Wednesday, January 8, 2020

Reality

Dear So. Cal,

Thank you for an awesome 2.5 weeks of warmth and amazing food.  I miss being able to feel the sun heat when I step outside of the house as my body gets some much needed vitamin D.  I miss being able to pick any kind of food and knowing that it isn't far away from me and I know they will be good.  Oh how I gained so much with eating your food.  I miss being able to call someone to hang out and spending time with them laughing and talking and not realizing so many hours went by.  There are so many things you offer me and I truly enjoy.  I miss my CFBC church family and worshipping with them on a Sunday morning.  I miss my family and seeing my girls interact and play with their cousins.  There are so many things I miss about you and so many blessings that are there that I know I'll always have when we come visit...but I don't miss living there.

Visiting there made me realize that there were a lot of things that come with being in So. Cal.  Although the good does outweigh the bad, I think I've come to realize that this moment of my life...I need to not be there.  Many of my insecurities started to resurface, mentalities that I do not like started to invade my mind again, and the struggle of the fear of man was great.  Although I know this new place doesn't immune me from all those, I just don't know why being there exemplified it.  I do not miss the traffic, the crowd, and the mentality of materialism.

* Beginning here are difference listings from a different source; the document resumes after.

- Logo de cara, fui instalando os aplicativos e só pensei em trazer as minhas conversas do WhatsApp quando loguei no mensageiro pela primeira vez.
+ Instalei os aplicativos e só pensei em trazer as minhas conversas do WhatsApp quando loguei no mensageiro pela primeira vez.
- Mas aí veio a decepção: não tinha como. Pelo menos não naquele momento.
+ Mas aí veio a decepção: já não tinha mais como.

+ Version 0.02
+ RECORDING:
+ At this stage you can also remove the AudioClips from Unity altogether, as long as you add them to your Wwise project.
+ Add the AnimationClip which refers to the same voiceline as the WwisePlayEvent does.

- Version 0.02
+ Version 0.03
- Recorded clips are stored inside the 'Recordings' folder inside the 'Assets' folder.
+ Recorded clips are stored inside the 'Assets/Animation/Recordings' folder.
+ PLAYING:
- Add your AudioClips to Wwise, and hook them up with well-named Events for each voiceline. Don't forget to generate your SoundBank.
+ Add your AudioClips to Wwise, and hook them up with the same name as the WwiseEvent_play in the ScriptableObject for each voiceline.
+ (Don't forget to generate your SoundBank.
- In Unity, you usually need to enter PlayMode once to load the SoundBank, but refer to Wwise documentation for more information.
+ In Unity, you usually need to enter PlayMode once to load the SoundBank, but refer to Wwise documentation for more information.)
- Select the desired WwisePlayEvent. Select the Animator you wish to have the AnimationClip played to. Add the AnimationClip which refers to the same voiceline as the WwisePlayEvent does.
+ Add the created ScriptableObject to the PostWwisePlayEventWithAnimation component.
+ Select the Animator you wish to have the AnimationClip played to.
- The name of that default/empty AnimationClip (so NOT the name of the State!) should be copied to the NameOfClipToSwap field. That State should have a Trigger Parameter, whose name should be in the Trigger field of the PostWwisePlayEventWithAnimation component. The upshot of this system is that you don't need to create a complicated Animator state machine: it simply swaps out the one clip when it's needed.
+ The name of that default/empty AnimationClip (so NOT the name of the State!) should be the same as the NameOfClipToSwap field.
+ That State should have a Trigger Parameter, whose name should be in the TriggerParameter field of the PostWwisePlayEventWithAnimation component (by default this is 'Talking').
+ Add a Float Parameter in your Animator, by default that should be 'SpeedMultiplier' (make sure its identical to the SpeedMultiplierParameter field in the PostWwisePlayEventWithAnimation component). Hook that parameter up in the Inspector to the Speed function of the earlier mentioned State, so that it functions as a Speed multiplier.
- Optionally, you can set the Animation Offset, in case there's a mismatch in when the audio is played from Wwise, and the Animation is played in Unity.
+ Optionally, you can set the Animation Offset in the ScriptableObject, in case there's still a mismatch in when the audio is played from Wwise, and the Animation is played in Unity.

God started to show me and remind me how He is answering my specific prayers for my family.  Moving so suddenly overwhelmed me that I didn't see it before, but now I do see it.  I see it clearly and being away isn't hard anymore.  Although I wasn't ready to leave you...I knew that we needed to leave you.  Oh So. Cal you are always in my heart and I will always call you home.  My dearest friends and family are there and I will always try my best to go back...but for now being away is what I need to grow in Christ.  To depend on Him completely and to humbly submit to His calling for my life and my family.  Not sure what His plans are but I'm excited to see how our little family plays a role.  And then one day, maybe, we will live there again.  Until then So. Cal...stay warm so when I need the warmth of the sun I know where to go!!